Razão contra Sandice
Já o leitor compreendeu que era a Razão que voltava à casa, e convidava a Sandice a sair, clamando, e com melhor jus, as palavras de Tartufo:
La maison est à moi, c’est à vous d’en sortir.
Mas é sestro antigo da Sandice criar amor às casas alheias, de modo que, apenas senhora de uma, dificilmente lha farão despejar. É sestro; não se tira daí; há muito que lhe calejou a vergonha. Agora, se advertirmos no imenso número de casas que ocupa, umas de vez, outras durante a suas estações calmosas, concluiremos que essa amável peregrina é o terror dos proprietários. No nosso caso, houve quase um distúrbio à porta do meu cérebro, porque a adventícia não queria entregar a casa, e a dona não cedia da intenção de tomar o que era seu. Afinal, já a Sandice se contentava com um cantinho no sótão.

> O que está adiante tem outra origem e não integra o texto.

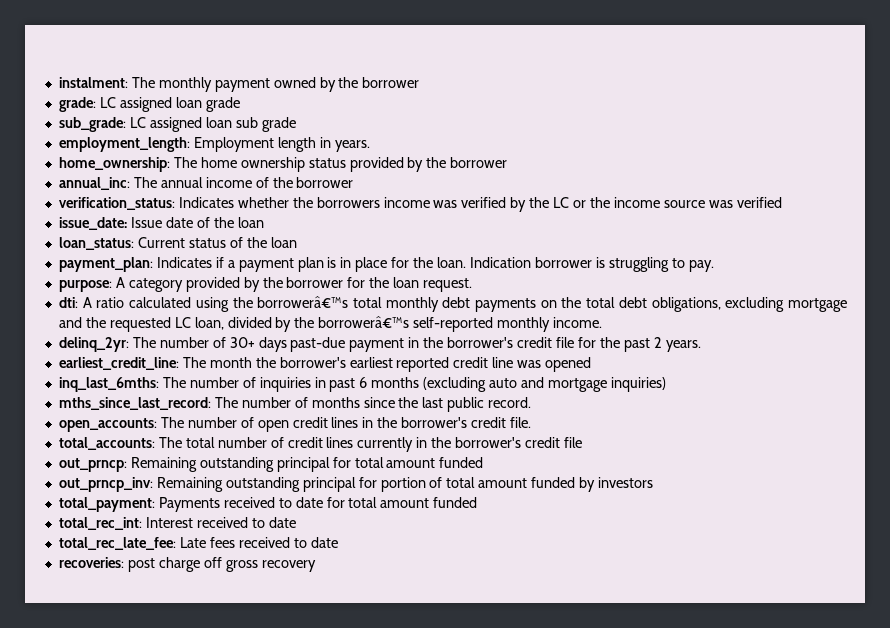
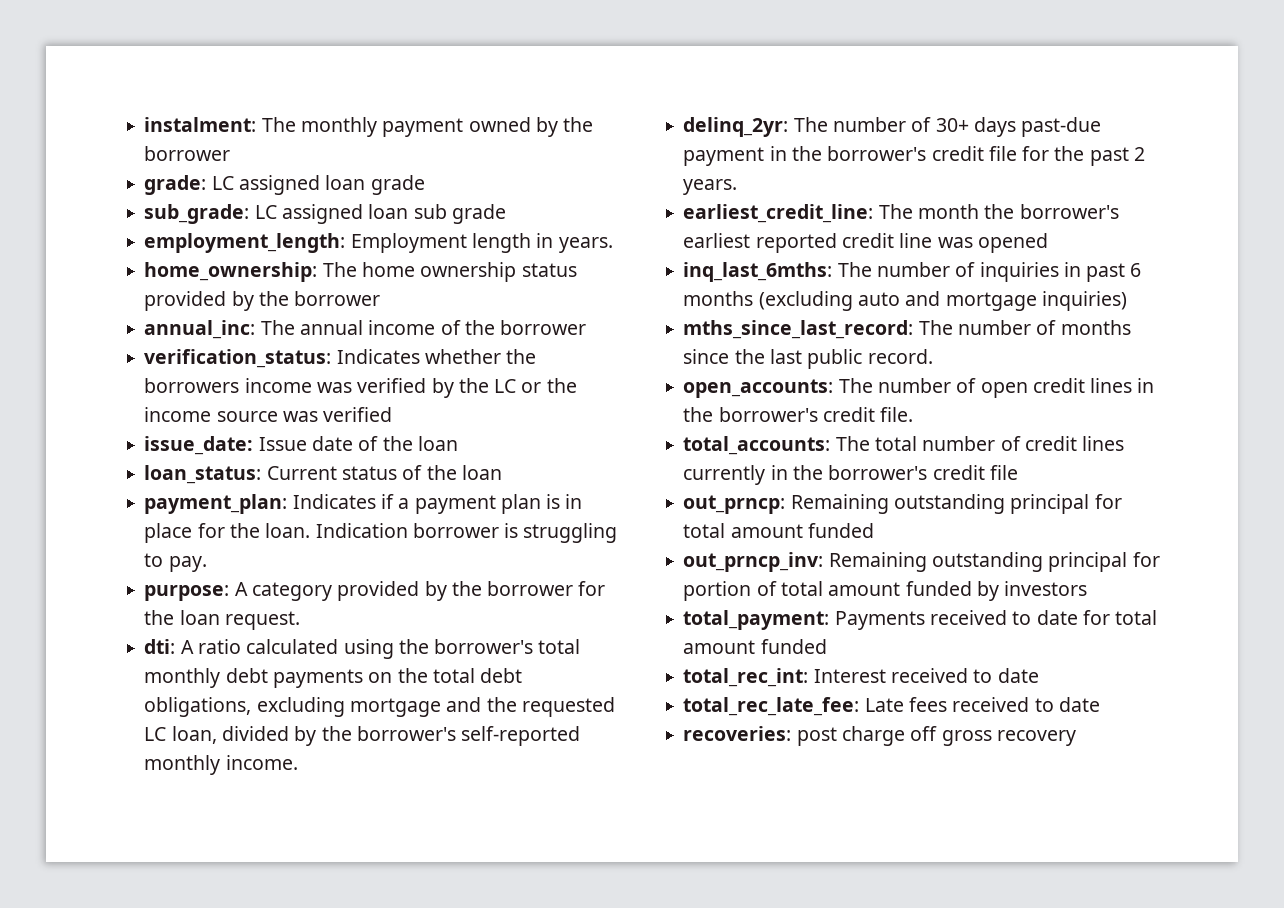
- dti: A ratio calculated using the borrowerâ€™s total monthly debt payments on the total debt obligations, excluding mortgage and the requested LC loan, divided by the borrowerâ€™s self-reported monthly income.
+ dti: A ratio calculated using the borrower's total monthly debt payments on the total debt obligations, excluding mortgage and the requested LC loan, divided by the borrower's self-reported monthly income.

̶ Não, Senhora, replicou a Razão, estou cansada de lhe ceder sótãos, cansada e experimentada, o que você quer é passar mansamente do sótão à sala de jantar, daí à de visitas e ao resto.
̶ Está bem, deixe-me ficar algum tempo mais, estou na pista de um mistério...
̶ Que mistério?
̶ De dois, emendou a Sandice; o da vida e o da morte; peço-lhe só uns dez minutos.
A Razão pôs-se a rir.
̶ Hás de ser sempre a mesma coisa... sempre a mesma coisa... sempre a mesma coisa...
E, dizendo isto, travou-lhe dos pulsos e arrastou-a para fora; depois entrou e fechou-se. A Sandice ainda gemeu algumas súplicas, grunhiu algumas zangas; mas desenganou-se depressa, deitou a língua de fora, em ar de surriada, e foi andando...
(ASSIS, Joaquim Maria Machado de. Memórias Póstumas de Brás Cubas. 3 ed. São Paulo: Ateliê Editorial, 2001, p. 84 -5.)